Karna Parva describes the appointment of Karna as the third commander-in-chief of the Kaurava alliance. The Parva recites how war begins to tire and frustrate everyone. This book describes how brutal war leads to horrifying behavior over the 16th and 17th day of the 18-day Kurukshetra War. This parva describes deaths of Dushasana, Banasena, Vrishasena, Susharma and finally Karna. At the end of the parva, Karna is killed in a fierce battle with Arjuna.

Karna Parva includes a treatise by Aswatthama which focuses on the motive of the deeds of human life. The crowning incident of this Parva is the final confrontation between Karna and Arjuna, in which Karna is killed.

Structure and chapters
This Parva (book) traditionally has 96 adhyayas (chapters). The following are the sub-parvas:

 1. Karna Parva (Chapters: 1–56)
 2. Karna-vadha Parva (Chapters: 57–96)

16th day war
 After learning of the deceptive way his father was killed, Ashwatthama became filled with wrath and invoked the celestial weapon called the Narayanastra, against the Pandavas. When the weapon was invoked, violent winds began to blow, peals of thunder are heard, and an arrow pierced every Pandava soldier. This had put fear into the Pandava army, but Krishna by stopping the troops advised that the army lay down all its weapons and surrender to the weapon. As himself being the incarnation of Narayana, he knew about the weapon, as the weapon only targets an armed person while ignoring unarmed ones. After getting their soldiers to disarm (including Bhima with some difficulty), the astra passed by harmlessly. Narayanastra failed to harm Arjuna and Krishna as they both were divine persons (Krishna himself is Narayana and Arjuna is Nara). When urged by Duryodhana to use the weapon again, desirous of victory, Aswatthama sadly responded that if the weapon is used again, it would turn on its user. Narayanastra destroyed one Akshauhini of Pandava army completely. After the use of Narayanastra, a terrible war between both armies took place. Ashvatthama defeated Dhrishtadyumna in direct combat, but failed to kill him as Satyaki covered his retreat.
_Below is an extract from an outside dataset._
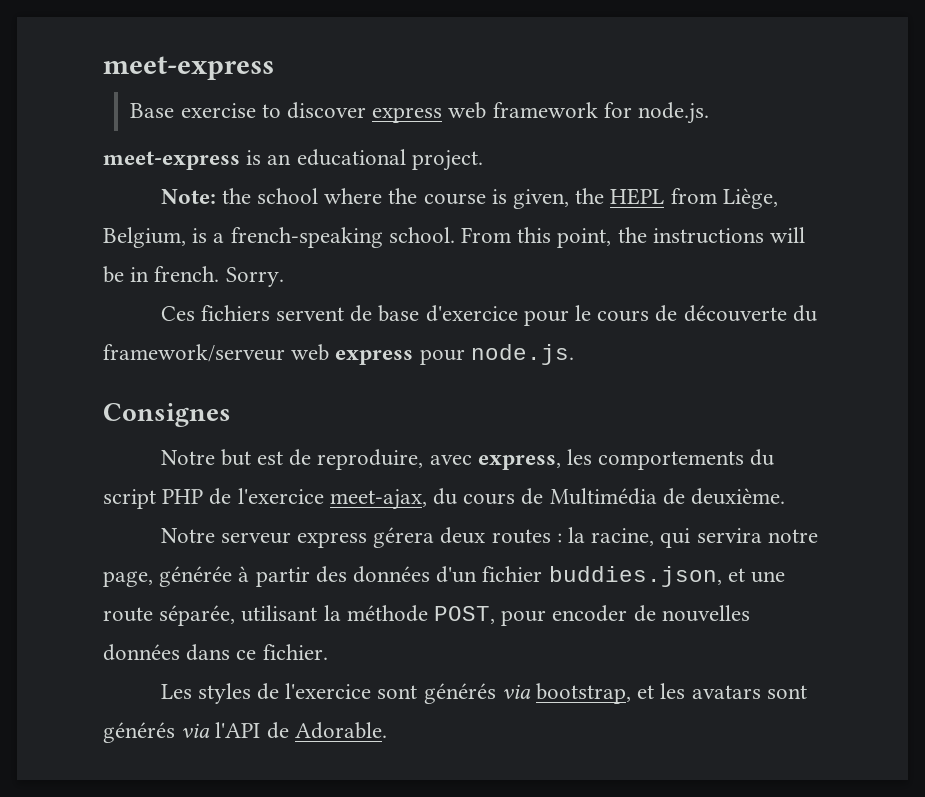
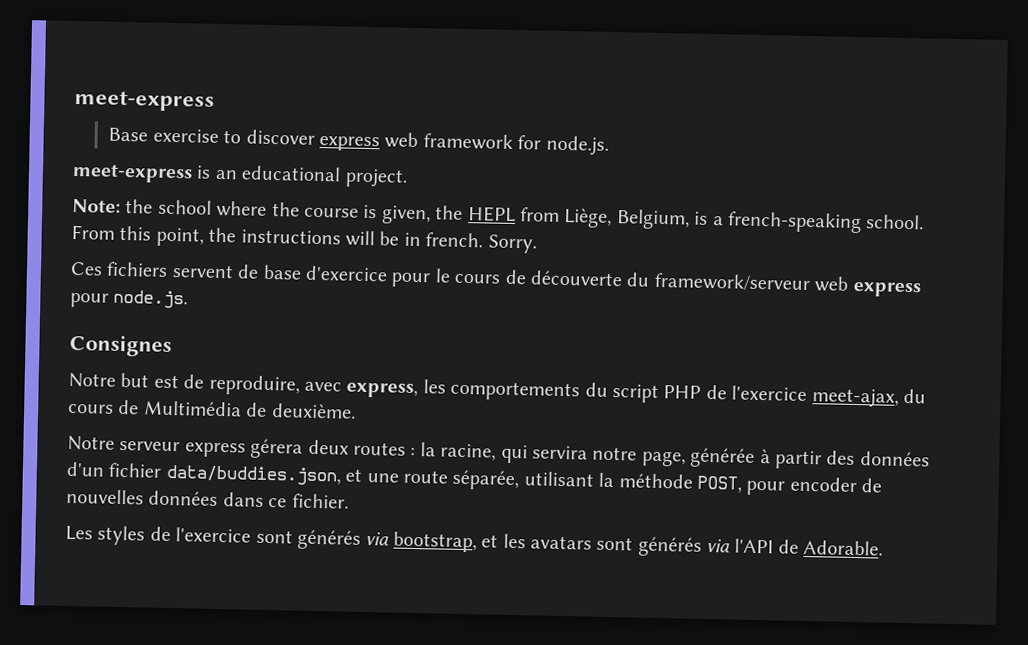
[548,566,722,587] buddies.json, -> [165,464,341,486] data/buddies.json,

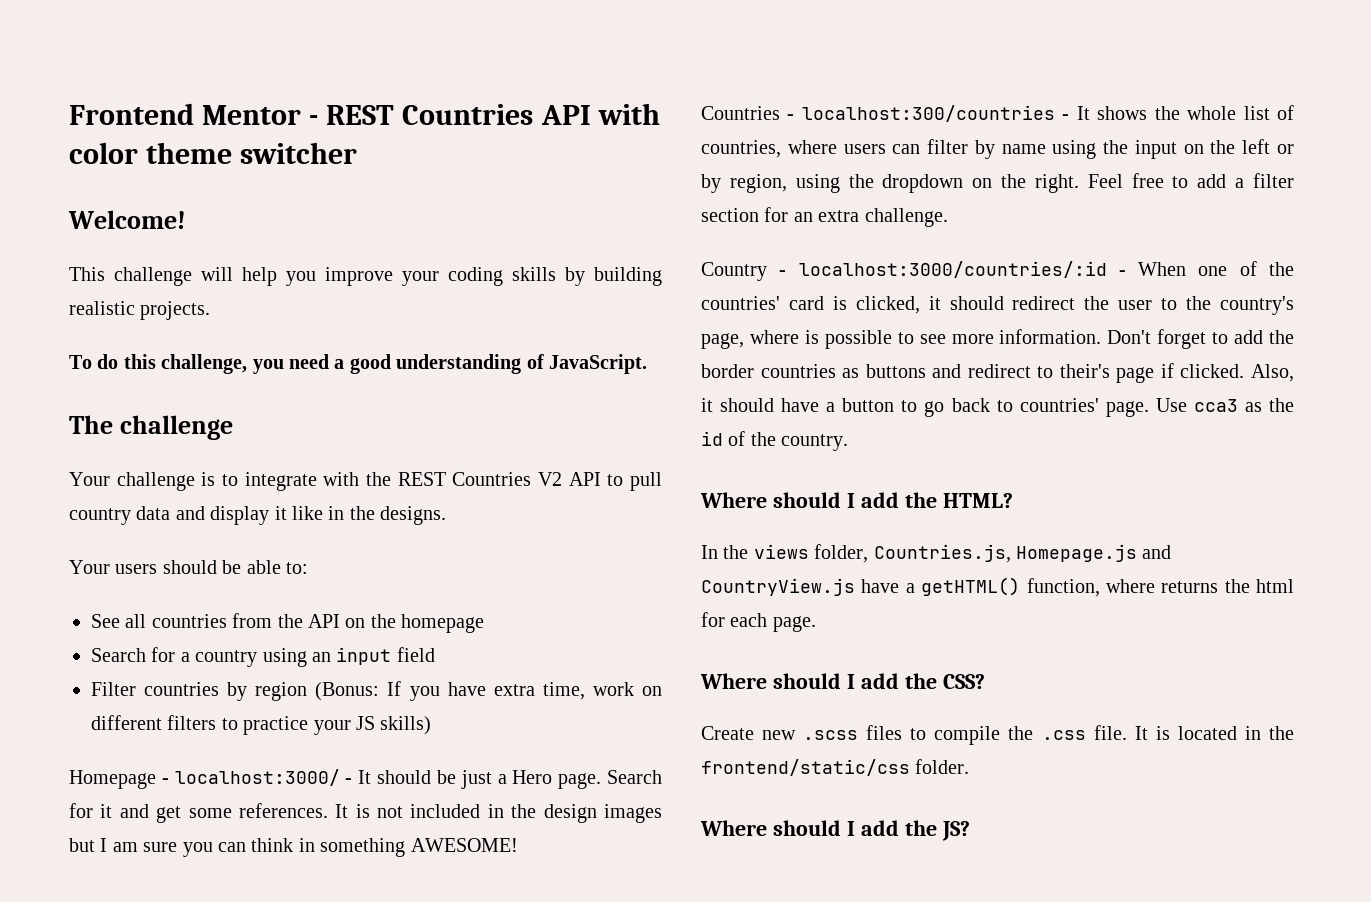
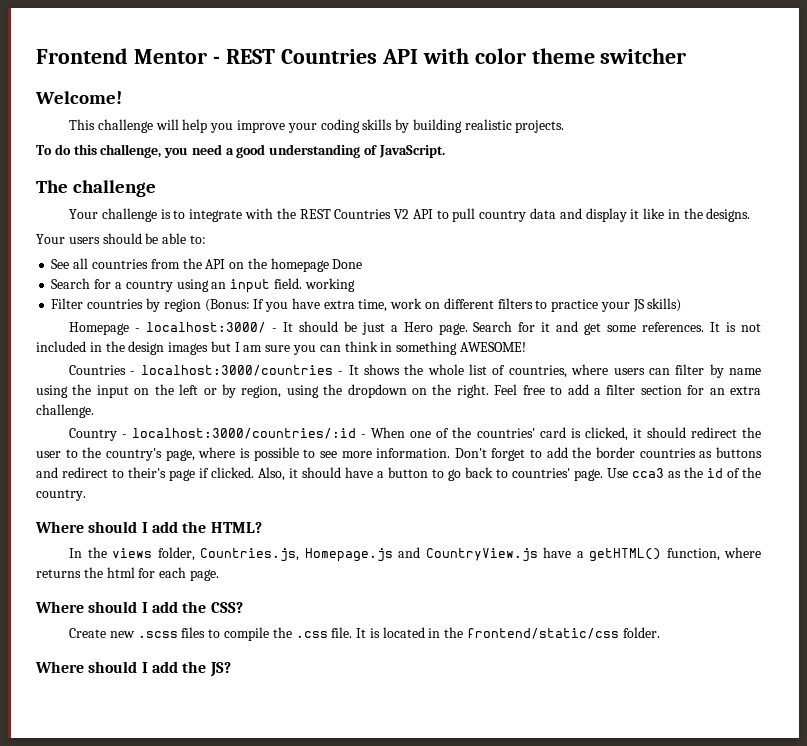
(485, 623) none -> [332,259,363,269] Done
[396,647,435,662] field -> [273,278,355,292] field. working
[801,105,1055,122] localhost:300/countries -> [140,365,333,376] localhost:3000/countries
 On 16th day of war, Karna was appointed to protect Dushyasana from clutches of Bhima. Bhima defeated by Karna in archery. Soon Karna picked up sword and rushed on to Bhima. Soon they engaged in sword fight, when Bhima was about to stab Karna, Karna's son Banasena came in aid of his father. On seeing Banasena, Bhima got angered as his own son Ghatotkacha was slain by Karna. Banasena challenged Bhima and soon attacked Bhima with mace. Bhima brutally but fairly killed Banasena in front of Karna. Bhima killed Banasena by hitting him several times on head, chest and abdomen regions. Seeing his son's fate; Karna quickly picked up a mace and attacked Bhima. Bhima asked Karna to take his son's body to perform funerals and later fight with Arjuna.

 By using an ordinary bow Ashwatthama fired millions of arrows at a time which resulted in the stupefaction of Arjuna himself. Then after some time he again overpowered Arjuna as Lord Krishna and Arjuna were bathed in blood but at last Arjuna pierced his steeds and steeds carried Ashwatthama away and also his weapons were exhausted.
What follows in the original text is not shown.